(INPUT FOR THIS TASK Opens)
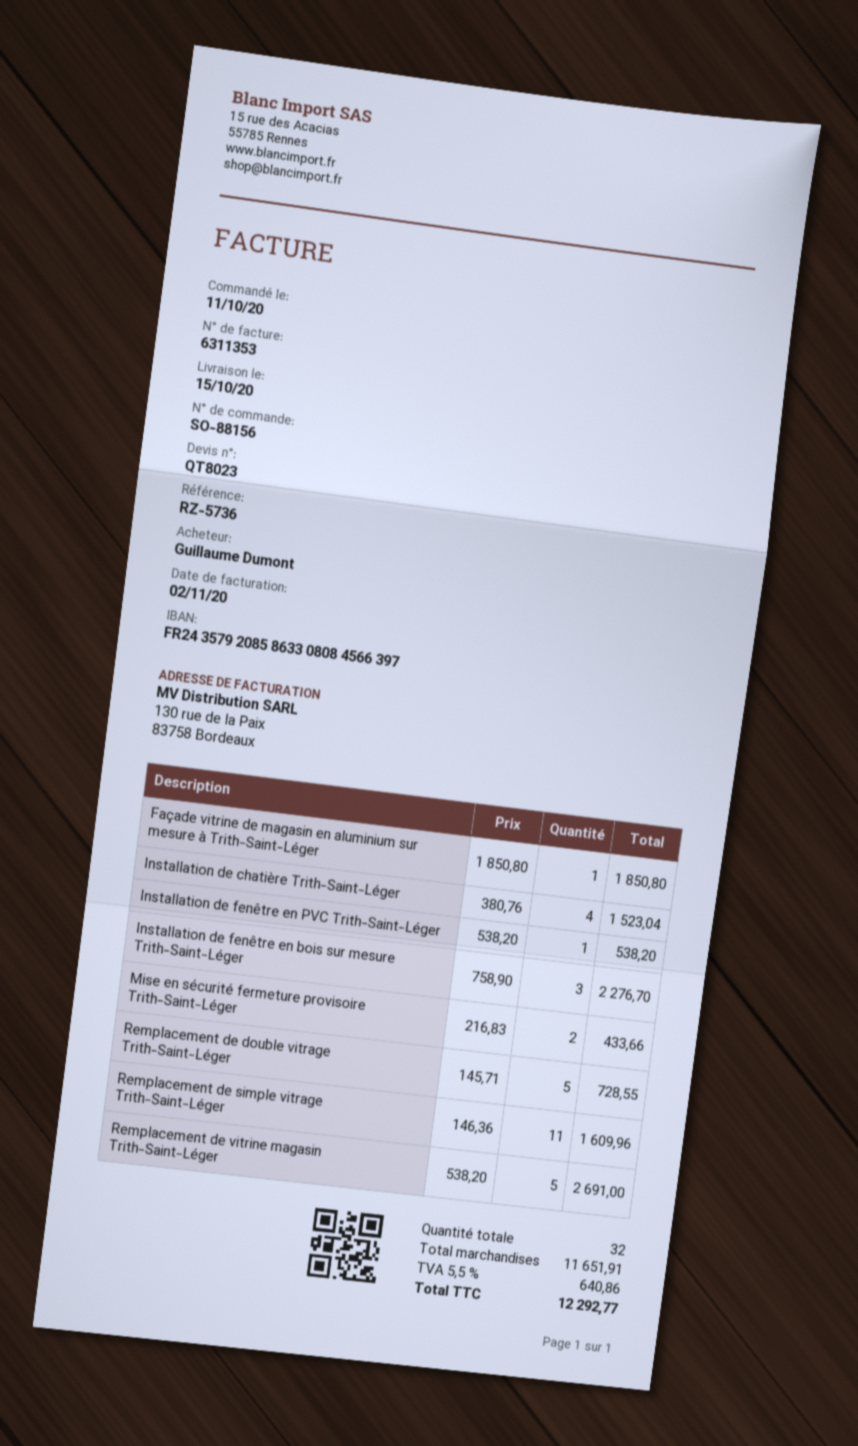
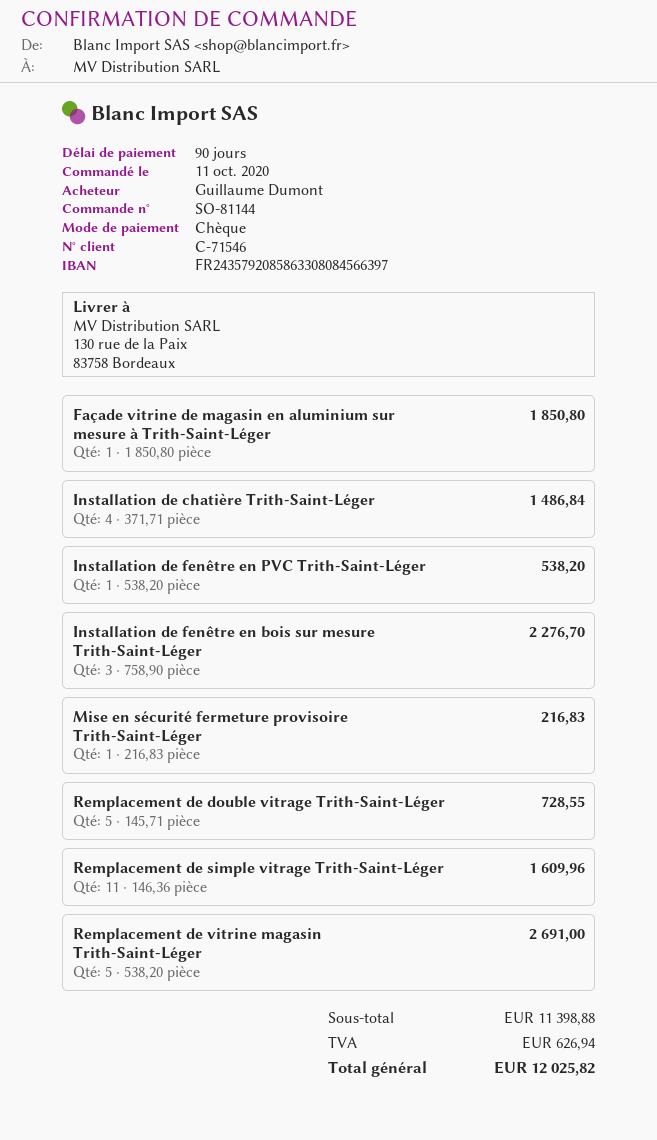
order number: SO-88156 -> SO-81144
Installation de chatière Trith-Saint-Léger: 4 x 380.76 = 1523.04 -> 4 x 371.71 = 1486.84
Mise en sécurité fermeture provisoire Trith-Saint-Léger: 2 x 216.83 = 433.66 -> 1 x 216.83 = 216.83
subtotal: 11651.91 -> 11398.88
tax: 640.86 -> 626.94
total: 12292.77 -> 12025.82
(INPUT FOR THIS TASK Closes)
(INPUT FOR THIS TASK Opens)
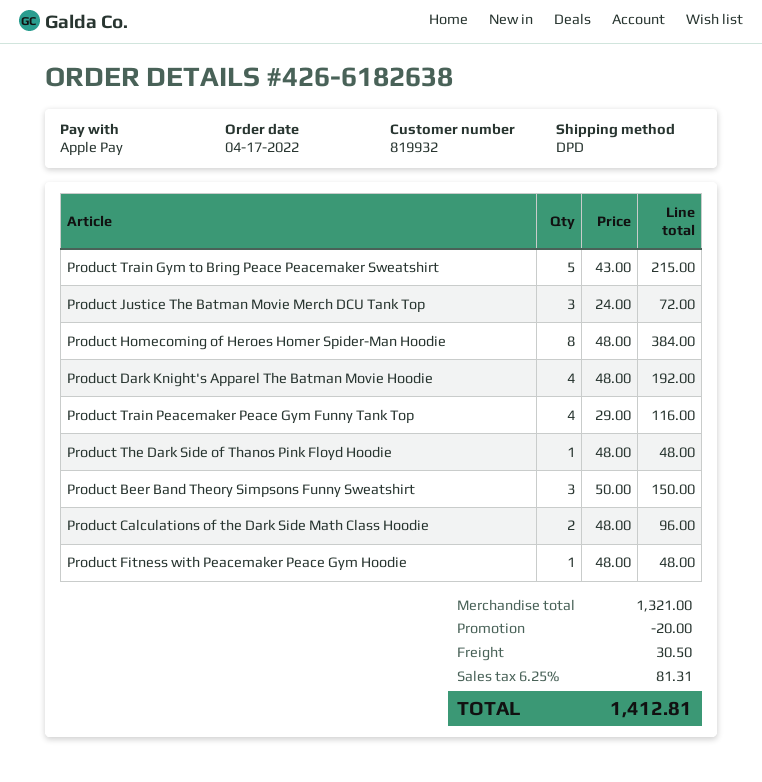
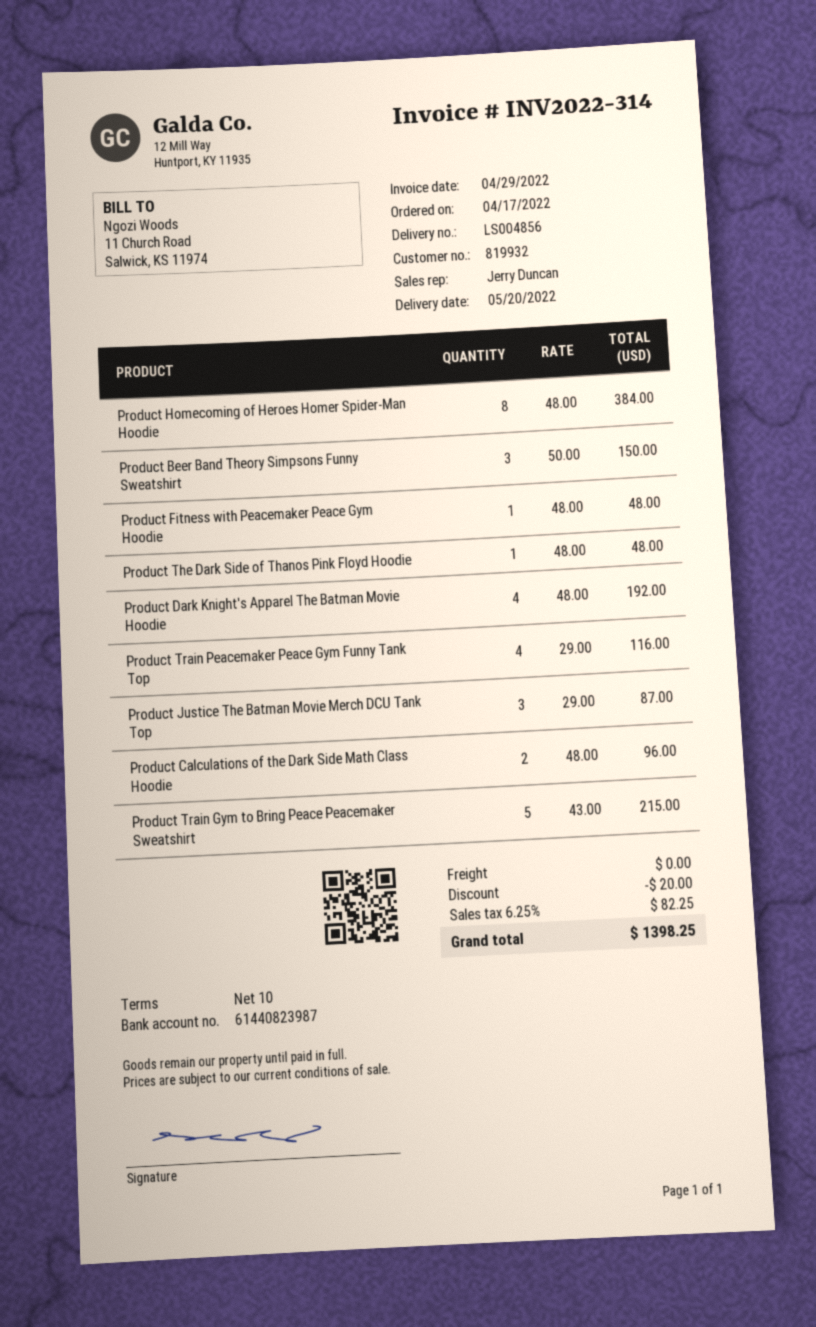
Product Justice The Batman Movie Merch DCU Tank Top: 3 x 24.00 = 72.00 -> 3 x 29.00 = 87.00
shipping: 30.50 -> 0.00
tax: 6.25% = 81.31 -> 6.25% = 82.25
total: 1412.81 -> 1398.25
(INPUT FOR THIS TASK Closes)
**TASK INSTRUCTIONS:** From the material above, copy exactly the lines between the line holding "order number: SO-88156 -> SO-81144" and the line holding "total: 12292.77 -> 12025.82", inclusive, and only those.

**RESULT:**
order number: SO-88156 -> SO-81144
Installation de chatière Trith-Saint-Léger: 4 x 380.76 = 1523.04 -> 4 x 371.71 = 1486.84
Mise en sécurité fermeture provisoire Trith-Saint-Léger: 2 x 216.83 = 433.66 -> 1 x 216.83 = 216.83
subtotal: 11651.91 -> 11398.88
tax: 640.86 -> 626.94
total: 12292.77 -> 12025.82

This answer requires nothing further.